If you are importing previously exported records into a table with a generated column, and you want to import some records with actual values and apply generated or default values to other records, you need to split your import file into two files and import each:

  • Import the file containing records with non-default values with the column name included in the insertColumnList.
  • Import the file containing records with default values with the column name excluded from the insertColumnList.

When using the MERGE_DATA_FROM_FILE procedure to update an existing record in a table: columns not listed in your importColumnList are not updated.

Importing CLOBs and BLOBs

When importing CLOBs, be sure to review these tips to avoid common problems:

  • Be sure that the data you’re importing does not includes a special character that you’ve designated as a column or character delimiter. Otherwise, you’ll end up with records in your bad record directory and can spend hours trying to determine the issue, only to discover that it’s because the data includes a delimiter character.
  • If your data contains line feed characters like CTRL-M, you need to set the oneLineRecords parameter to false to allow Splice Machine to properly handle the data; however, the import will take longer because Splice Machine will not be able to break the file up and distribute it across the cluster. To improve import performance, avoid including line feed characters in your data and set the oneLineRecords parameter to true.

At this time, the Splice Machine import procedures do not work with columns of type BLOB. You can, however, create a virtual table interface (VTI) that reads the BLOBs and inserts them into your database.

Scripting Your Imports

You can make import tasks much easier and convenient by creating import scripts. An import script is simply a call to one of the import procedures; once you’ve verified that it works, you can use and clone the script and run unattended imports.

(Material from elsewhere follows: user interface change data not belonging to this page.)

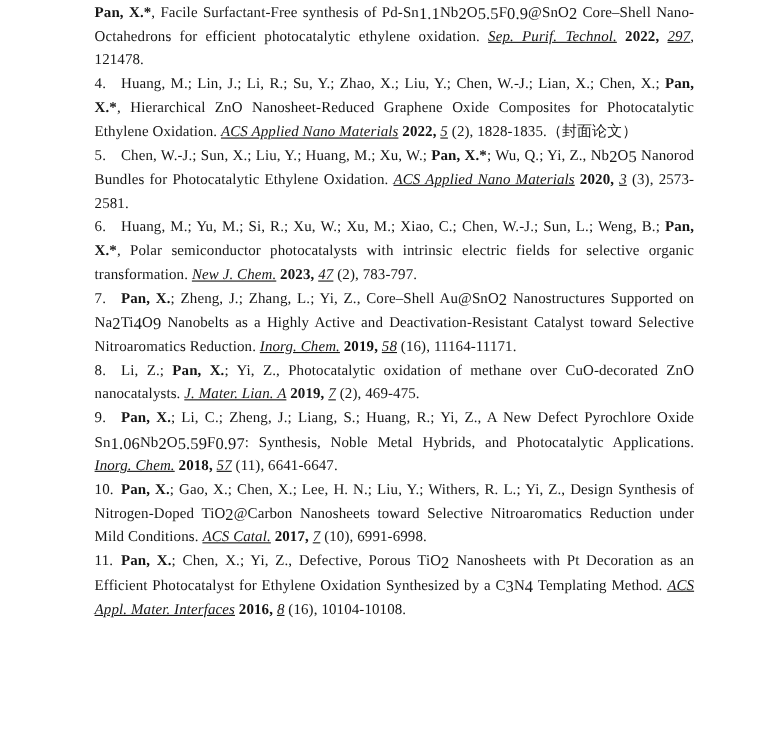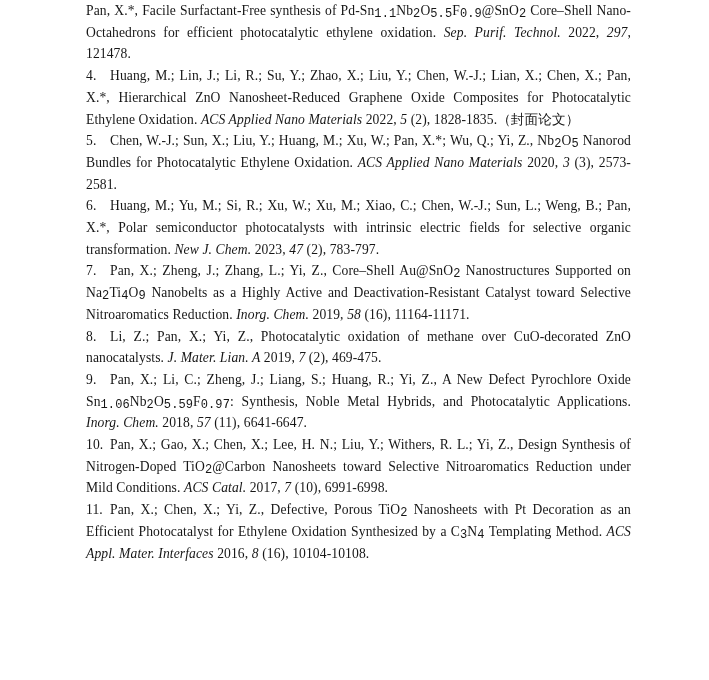--- a/index.html
+++ b/index.html
@@ -26,27 +26,26 @@
     font-size: 13.6px;
     line-height: 21.7px;
     text-align: justify;
     color: #161616;
     letter-spacing: 0.1px;
   }
   .ref-num {
     display: inline-block;
     min-width: 24px;
   }
-  .b { font-weight: 400; margin-top: 40px; }
-  .i { font-style: italic; }
+  .b { font-weight: 700; margin-top: 40px; }
+  .i { font-style: italic; text-decoration: underline; }
   p.ref sub {
-    font-size: 12px;
+    font-size: 15px;
     line-height: 0;
     vertical-align: -2px;
-    font-family: Liberation Mono, monospace;
   }
 </style>
 </head>
 <body>
 
 <div class="doc-page">
   <div>
       <p class="ref"><span class="b">Pan, X.*</span><span>, Facile Surfactant-Free synthesis of Pd-Sn</span><sub>1.1</sub><span>Nb</span><sub>2</sub><span>O</span><sub>5.5</sub><span>F</span><sub>0.9</sub><span>@SnO</span><sub>2</sub><span> Core–Shell Nano-Octahedrons for efficient photocatalytic ethylene oxidation. </span><span class="i">Sep. Purif. Technol.</span><span> </span><span class="b">2022,</span><span> </span><span class="i">297</span><span>, 121478.</span></p>
       <p class="ref"><span class="ref-num">4.</span><span>Huang, M.; Lin, J.; Li, R.; Su, Y.; Zhao, X.; Liu, Y.; Chen, W.-J.; Lian, X.; Chen, X.; </span><span class="b">Pan, X.*</span><span>, Hierarchical ZnO Nanosheet-Reduced Graphene Oxide Composites for Photocatalytic Ethylene Oxidation. </span><span class="i">ACS Applied Nano Materials</span><span> </span><span class="b">2022,</span><span> </span><span class="i">5</span><span> (2), 1828-1835.（封面论文）</span></p>
       <p class="ref"><span class="ref-num">5.</span><span>Chen, W.-J.; Sun, X.; Liu, Y.; Huang, M.; Xu, W.; </span><span class="b">Pan, X.*</span><span>; Wu, Q.; Yi, Z., Nb</span><sub>2</sub><span>O</span><sub>5</sub><span> Nanorod Bundles for Photocatalytic Ethylene Oxidation. </span><span class="i">ACS Applied Nano Materials</span><span> </span><span class="b">2020,</span><span> </span><span class="i">3</span><span> (3), 2573-2581.</span></p>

An import script is simply a file in which you store splice> commands that you can execute with the run command. For example, here’s an example of a text file named myimports.sql that we can use to import two csv files into our database:

call SYSCS_UTIL.IMPORT_DATA ('SPLICE','mytable1',null,'/data/mytable1/data.csv',null,null,null,null,null,0,'/BAD/mytable1',null,null);call SYSCS_UTIL.IMPORT_DATA ('SPLICE','mytable2',null,'/data/mytable2/data.csv',null,null,null,null,null,0,'/BAD/mytable2',null,null);

To run an import script, use the splice> run command; for example:

splice> run 'myimports.sql';

You can also start up the splice> command line interpreter with the name of a file to run; for example:

sqlshell.sh -f myimports.sql

In fact, you can script almost any sequence of Splice Machine commands in a file and run that script within the command line interpreter or when you start the interpreter.